Apple Services Engineering (ASE) team needs to build and provide platforms, services, and infrastructure that fuel Apple's services, ensuring they scale globally, remain highly available, and provide a high-quality customer experience.
Requirements
- Understanding of SRE principles, includes monitoring, alerting, error budgets, fault analysis, capacity planning, automation and toil reduction.
- Proficiency in at least one programming language - python, go or Java.
- Experience managing and scaling distributed systems in a public, private, or hybrid cloud environment.
- Experience with microservices architecture and container orchestration using Kubernetes or similar technologies.
- Proficiency in both backend coding technologies (python, go and java) and frontend coding technologies (javascript and its variants)
- Strong understanding of Linux operating system fundamentals, networking principles, and system management.
Responsibilities
- Operate, monitor, and triage all aspects of our production and non-production environments.

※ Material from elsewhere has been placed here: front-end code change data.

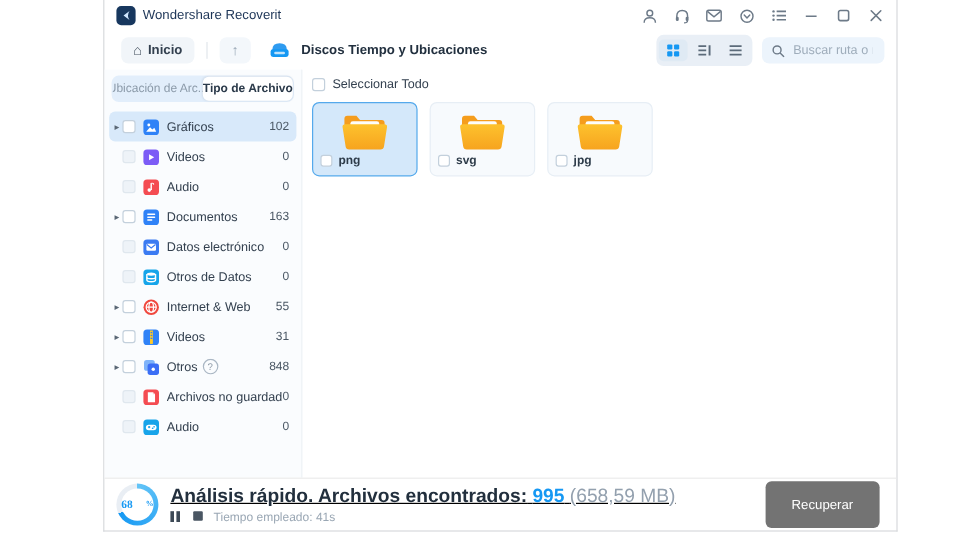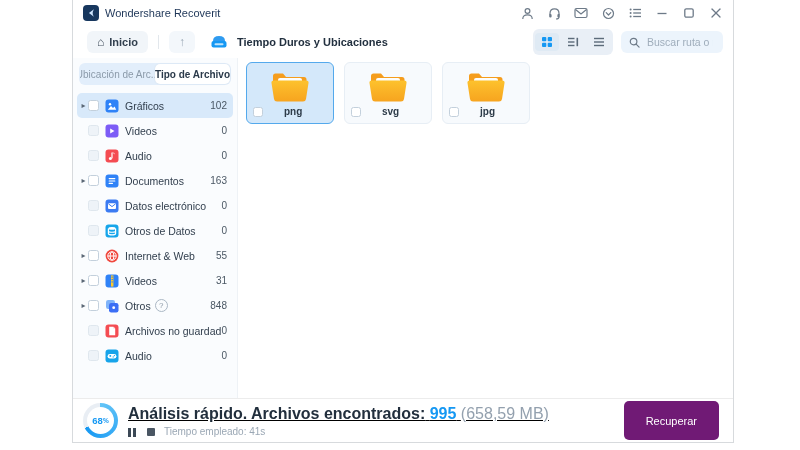--- a/index.html
+++ b/index.html
@@ -1,17 +1,17 @@
 <!DOCTYPE html>
 <html><head>
 <meta charset="utf-8">
 <style>
   html,body{margin:0;padding:0;background:#ffffff;}
   body{width:800px;height:450px;position:relative;font-family:"Liberation Sans",sans-serif;-webkit-font-smoothing:antialiased;}
-  .window{position:absolute;left:72px;top:0;width:662px;height:443px;background:#fff;border:1px solid #d7dadd;border-top:none;box-sizing:border-box;display:flex;flex-direction:column;overflow:hidden;}
+  .window{position:absolute;left:86px;top:0;width:662px;height:443px;background:#fff;border:1px solid #d7dadd;border-top:none;box-sizing:border-box;display:flex;flex-direction:column;overflow:hidden;}
   
   .titlebar{height:26px;display:flex;align-items:center;justify-content:space-between;padding:0 10px 0 10px;flex:0 0 auto;}
   .brand{display:flex;align-items:center;gap:6px;}
   .logo{width:16px;height:16px;border-radius:4px;background:#17375e;display:flex;align-items:center;justify-content:center;}
   .app-title{font-size:11px;color:#1d3557;font-weight:500;}
   .tb-icons{display:flex;align-items:center;gap:13px;}
   .tb-icons .ic{width:14px;height:14px;display:flex;align-items:center;justify-content:center;color:#6d7a88;cursor:pointer;}
   
   .toolbar{height:32px;display:flex;align-items:center;padding:0 10px 0 14px;gap:8px;flex:0 0 auto;}
   .home-btn{display:flex;align-items:center;gap:5px;background:#f1f5f9;border:none;border-radius:6px;height:22px;padding:0 10px;font-size:11px;color:#33404f;font-weight:600;font-family:inherit;cursor:pointer;}
@@ -42,39 +42,39 @@
   .slabel{font-size:10.5px;color:#33404f;flex:1;white-space:nowrap;overflow:hidden;display:flex;align-items:center;gap:4px;}
   .help{width:11px;height:11px;border:1px solid #aab7c4;border-radius:50%;color:#8c99a6;font-size:8px;display:inline-flex;align-items:center;justify-content:center;}
   .scount{font-size:10px;color:#4a5764;}
   
   .content{flex:1;padding:4px 8px;box-sizing:border-box;}
   .select-all{display:flex;align-items:center;font-size:10.5px;color:#33404f;margin:2px 0 9px 0;cursor:pointer;}
   .grid{display:flex;gap:10px;}
   .fcard{width:88px;height:62px;background:#f7fafd;border:1px solid #e7eef5;border-radius:6px;display:flex;flex-direction:column;align-items:center;justify-content:flex-end;position:relative;cursor:pointer;box-sizing:border-box;}
   .fcard.selected{background:#d4e8fa;border:1.5px solid #54a9ec;}
   .fcard .folder{position:absolute;top:7px;left:50%;transform:translateX(-50%);}
-  .fcard .frow{width:100%;display:flex;align-items:flex-end;padding:0 6px 6px 6px;box-sizing:border-box;gap:16px;}
+  .fcard .frow{width:100%;display:flex;align-items:flex-start;padding:0 6px 6px 6px;box-sizing:border-box;}
   .fcard .cb{width:10px;height:10px;margin-right:5px;}
   .fname{font-size:10px;color:#2d3b49;font-weight:600;}
   
   .footer{flex:0 0 auto;height:43px;border-top:1px solid #ececec;display:flex;align-items:center;padding:0 14px 0 10px;gap:10px;}
   .ring{width:35px;height:35px;border-radius:50%;position:relative;flex:0 0 auto;}
-  .ring .inner{position:absolute;inset:4px;background:#fff;border-radius:50%;display:flex;align-items:center;justify-content:center;font-size:9.5px;font-weight:700;color:#1598f3;}
+  .ring .inner{position:absolute;inset:4px;background:#fff;border-radius:50%;display:flex;align-items:center;justify-content:space-between;font-size:9.5px;font-weight:700;color:#1598f3;font-family:Liberation Serif, serif;}
   .ring .inner small{font-size:6.5px;font-weight:700;}
   .status{flex:1;display:flex;flex-direction:column;gap:3px;}
   .line1{font-size:16px;text-decoration:underline;}
   .l1-bold{font-weight:700;color:#222f3d;}
   .l1-count{font-weight:700;color:#1598f3;}
   .l1-size{color:#93a0ae;}
-  .line2{display:flex;align-items:flex-end;gap:9px;}
+  .line2{display:flex;align-items:flex-start;gap:9px;}
   .pausebtn,.stopbtn{border:none;background:transparent;padding:0;display:flex;align-items:center;cursor:pointer;height:9px;}
   .pausebtn span{display:inline-block;width:2.5px;height:9px;background:#3c4956;margin-right:2.5px;}
   .stopbtn span{display:inline-block;width:8px;height:8px;background:#4a5663;border-radius:1px;}
   .time{font-size:10px;color:#9aa7b4;}
-  .recover{background:#701a75;color:#fff;border:none;border-radius:5px;height:39px;padding:0 22px;font-size:11px;font-family:inherit;cursor:pointer;}
+  .recover{background:#737373;color:#fff;border:none;border-radius:5px;height:39px;padding:0 22px;font-size:11px;font-family:inherit;cursor:pointer;}
 </style>
 </head>
 <body>
 
 <div class="window">
 
   <div class="titlebar">
     <div class="brand">
       <span class="logo">
         <svg width="10" height="10" viewBox="0 0 12 12">
@@ -146,21 +146,21 @@
     </button>
     <span class="sep"></span>
     <button class="up-btn">↑</button>
     <span class="drive-ic">
       <svg width="20" height="16" viewBox="0 0 20 16">
         <path d="M4 7 Q4 2 10 2 Q16 2 16 7 L16 8 L4 8 Z" fill="#2f9bf0"></path>
         <rect x="2.5" y="7" width="15" height="6.5" rx="2" fill="#1598f3"></rect>
         <rect x="5.5" y="9.2" width="9" height="2" rx="1" fill="#bfe2fb"></rect>
       </svg>
     </span>
-    <span class="crumb">Tiempo Duros y Ubicaciones</span>
+    <span class="crumb">Discos Tiempo y Ubicaciones</span>
     <div class="spacer"></div>
     <div class="view-toggle" id="view-toggle">
         <button class="vt-btn active">
           <svg width="12" height="12" viewBox="0 0 12 12">
             <rect x="1" y="1" width="4.3" height="4.3" rx="1" fill="#1598f3"></rect>
             <rect x="6.7" y="1" width="4.3" height="4.3" rx="1" fill="#1598f3"></rect>
             <rect x="1" y="6.7" width="4.3" height="4.3" rx="1" fill="#1598f3"></rect>
             <rect x="6.7" y="6.7" width="4.3" height="4.3" rx="1" fill="#1598f3"></rect>
           </svg>
         </button>
@@ -346,20 +346,24 @@
                 <circle cx="8.2" cy="7.9" r=".7" fill="#17a4ea"></circle>
               </svg>
             </span>
             <span class="slabel">Audio</span>
             <span class="scount">0</span>
           </div>
         </div>
     </aside>
 
     <section class="content">
+      <label class="select-all">
+        <span class="cb"></span>
+        <span>Seleccionar Todo</span>
+      </label>
       <div class="grid" id="folder-grid">
           <div class="fcard selected">
             <span class="folder"><svg width="42" height="34" viewBox="0 0 42 34">
   <path d="M4 6 Q4 3.5 6.5 3.5 L14 3.5 L17 7 L35 7 Q37.5 7 37.5 9.5 L37.5 12 L4 12 Z" fill="#f59d1d"></path>
   <rect x="9" y="8" width="24" height="14" rx="2" fill="#fdfdfb"></rect>
   <path d="M2.5 13 Q2 10.5 5 10.5 L37 10.5 Q40 10.5 39.5 13 L37 29 Q36.6 31.5 34 31.5 L8 31.5 Q5.4 31.5 5 29 Z" fill="url(#fg)"></path>
   <defs>
                   <linearGradient id="fg" x1="0" y1="0" x2="0" y2="1">
                     <stop offset="0" stop-color="#fdc22d"></stop>
                     <stop offset="1" stop-color="#f7a41f"></stop>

- Pioneer and implement the next-generation telemetry system.
- Prepare alert handling procedures, runbooks, and collaborate with the off-shore SRE teams.
- Automate deployment and orchestration of services into the cloud environment as well as other routine processes.
- Actively participate in capacity planning, scale testing, and disaster recovery exercises.
- Interact with and support partner teams, including engineering, QA, and program management.
- Cultivate and maintain relationships with internal and external third-party vendors.
Other
- 6+ years of demonstrated expertise in Site Reliability Engineering, Infrastructure Ops or DevOps-focused role.
- BS or MS in Computer Science / related fields or equivalent work experience.
- Strong sense of ownership, with a desire to communicate and collaborate with other engineers and teams.
- Apple is an equal opportunity employer that is committed to inclusion and diversity.